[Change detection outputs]
------------------------------
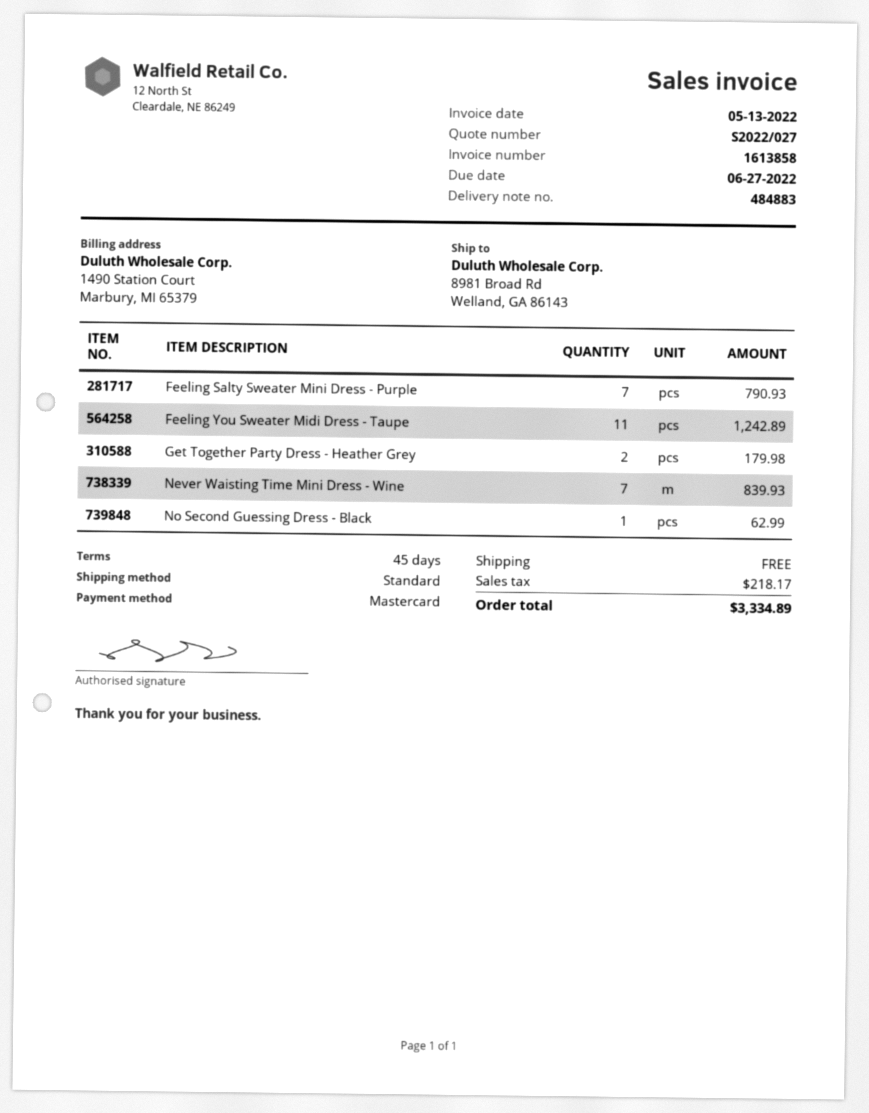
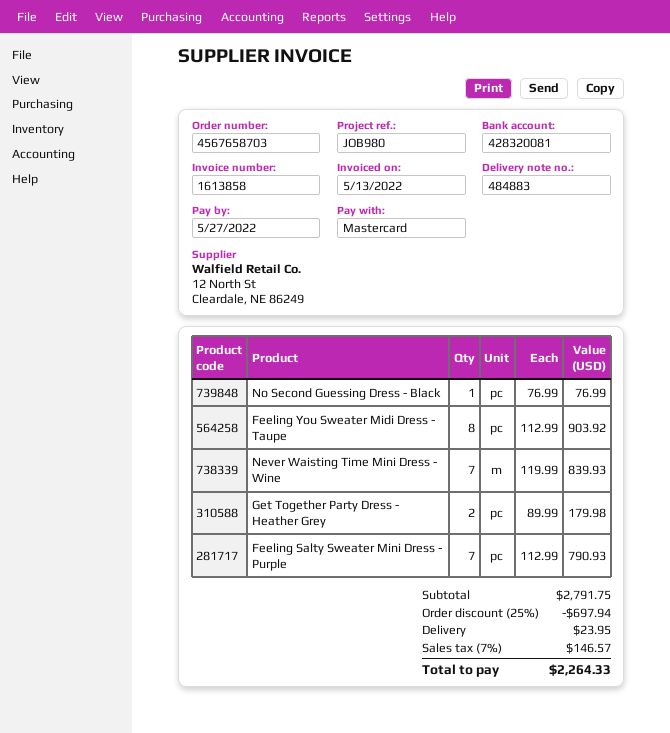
due date: 2022-06-27 -> 2022-05-27
Feeling You Sweater Midi Dress - Taupe: 11 for 1242.89 -> 8 for 903.92
No Second Guessing Dress - Black: 1 for 62.99 -> 1 for 76.99
discount: none -> 25% = 697.94
shipping: 0.00 -> 23.95
tax: 218.17 -> 146.57
total: 3334.89 -> 2264.33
------------------------------
__PROMPT__: Leave every picture out and output the records exactly.

__EXERCISE OUTPUT__:
due date: 2022-06-27 -> 2022-05-27
Feeling You Sweater Midi Dress - Taupe: 11 for 1242.89 -> 8 for 903.92
No Second Guessing Dress - Black: 1 for 62.99 -> 1 for 76.99
discount: none -> 25% = 697.94
shipping: 0.00 -> 23.95
tax: 218.17 -> 146.57
total: 3334.89 -> 2264.33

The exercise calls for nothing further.